> Exercise: Using "Colección" as the search string, find the matching lines below and copy them.

[Exercise material]

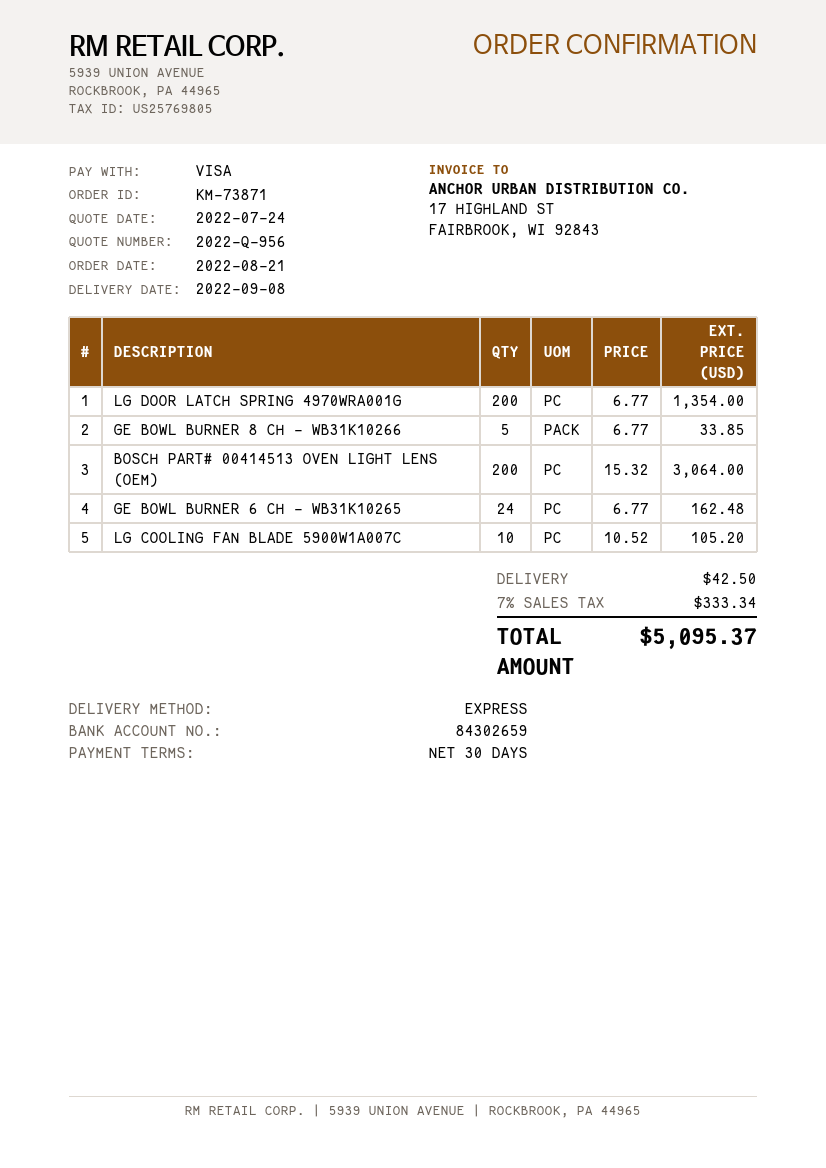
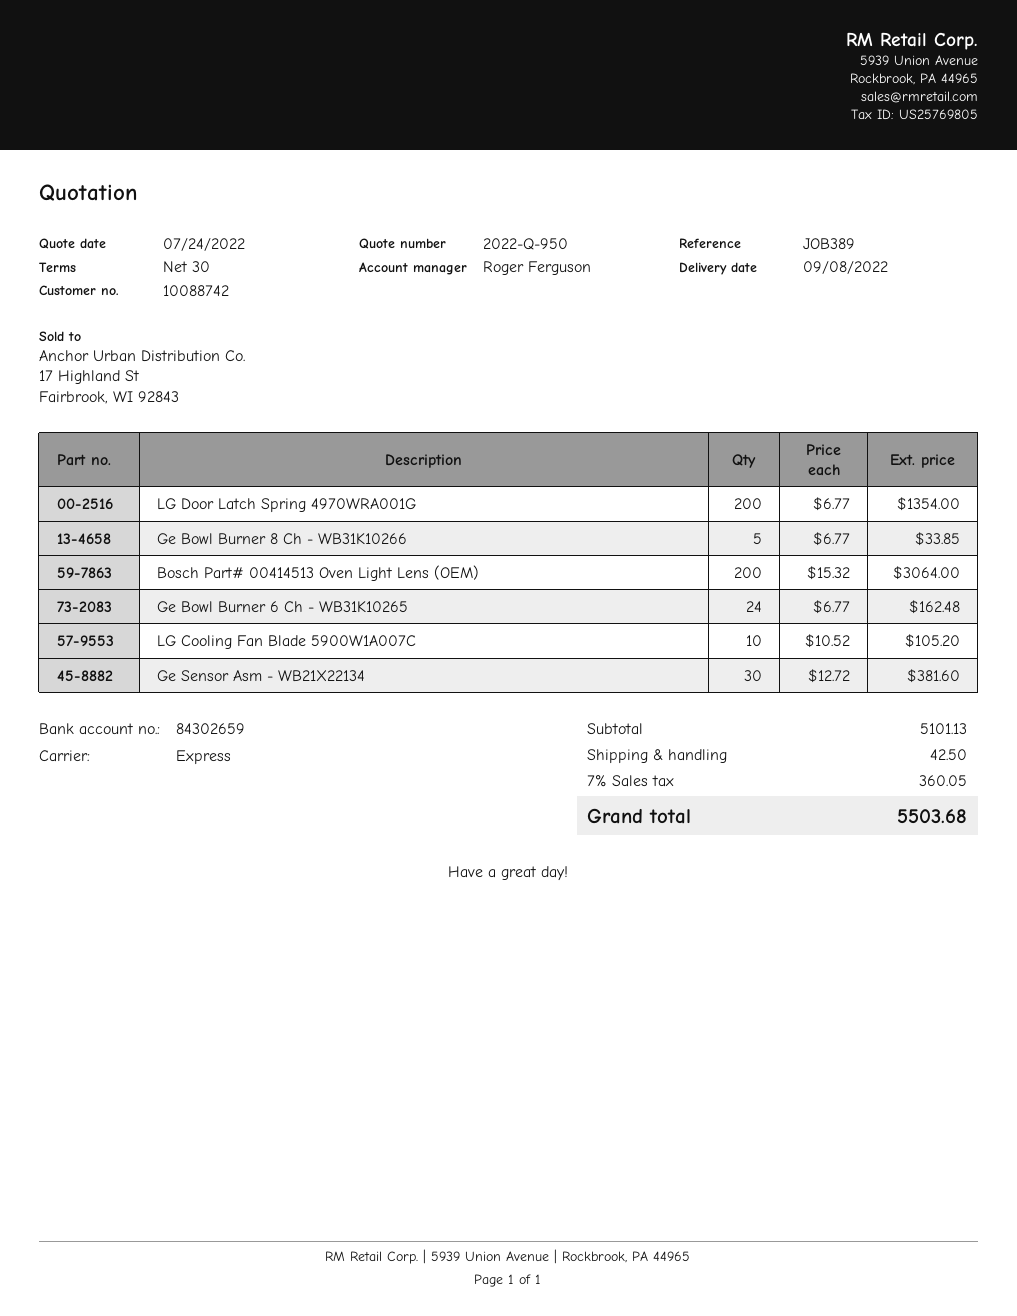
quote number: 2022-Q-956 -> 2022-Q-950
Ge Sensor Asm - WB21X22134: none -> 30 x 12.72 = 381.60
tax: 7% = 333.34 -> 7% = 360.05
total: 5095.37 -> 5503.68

[/Exercise material]
[Exercise material]

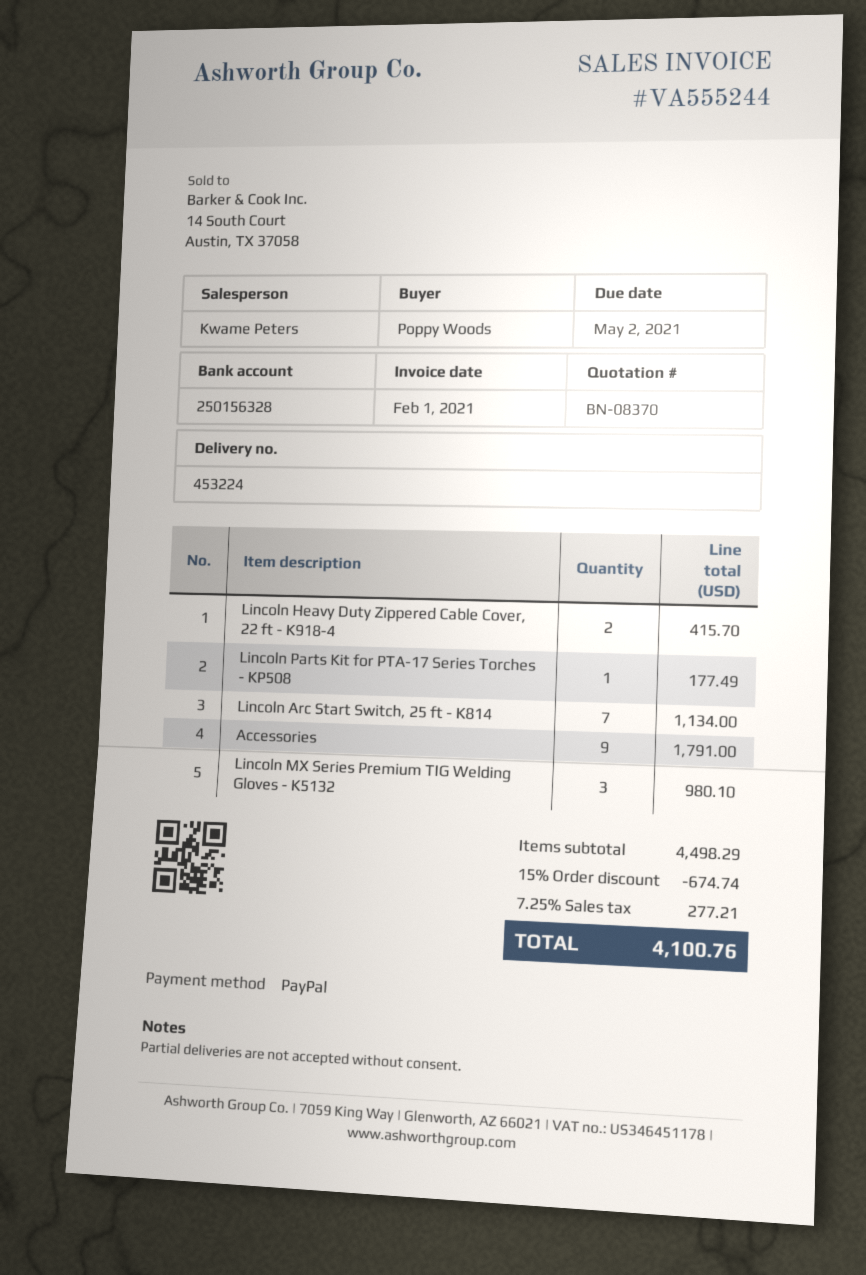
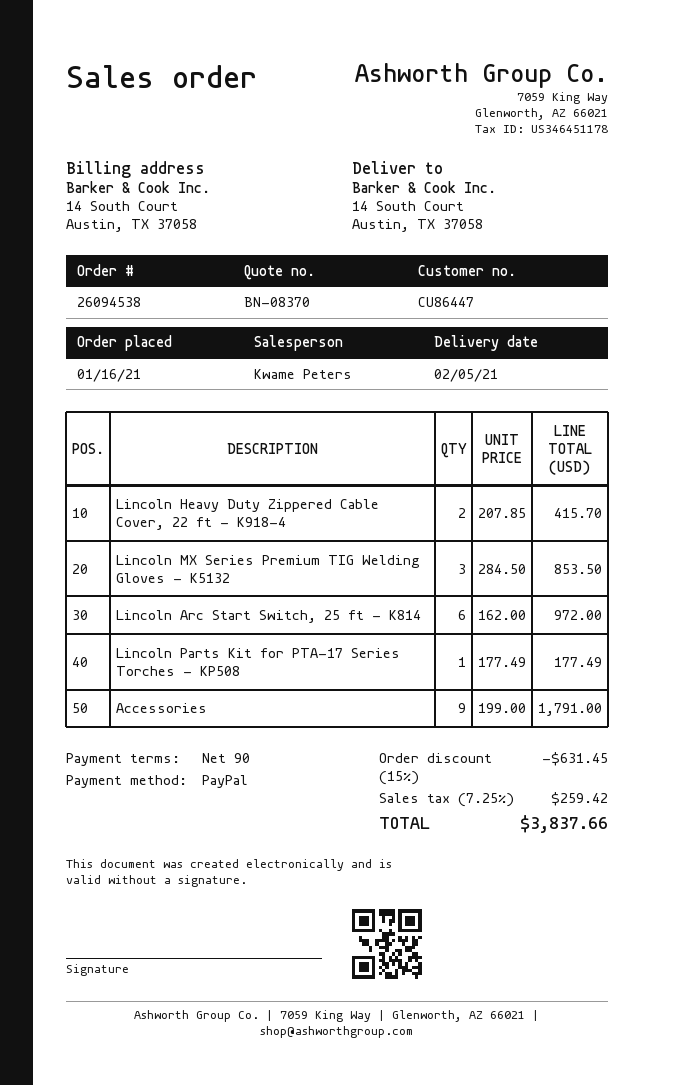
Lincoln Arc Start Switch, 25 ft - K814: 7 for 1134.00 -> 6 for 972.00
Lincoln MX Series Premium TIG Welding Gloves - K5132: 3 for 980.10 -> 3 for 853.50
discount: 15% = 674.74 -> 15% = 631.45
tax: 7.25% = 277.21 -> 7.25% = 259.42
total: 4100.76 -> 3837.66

[/Exercise material]
[Exercise material]

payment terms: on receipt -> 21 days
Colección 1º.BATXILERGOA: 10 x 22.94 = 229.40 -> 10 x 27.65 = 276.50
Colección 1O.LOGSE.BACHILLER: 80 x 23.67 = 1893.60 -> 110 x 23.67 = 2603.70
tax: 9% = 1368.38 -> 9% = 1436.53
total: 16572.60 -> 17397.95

[/Exercise material]

> Result below:
Colección 1º.BATXILERGOA: 10 x 22.94 = 229.40 -> 10 x 27.65 = 276.50
Colección 1O.LOGSE.BACHILLER: 80 x 23.67 = 1893.60 -> 110 x 23.67 = 2603.70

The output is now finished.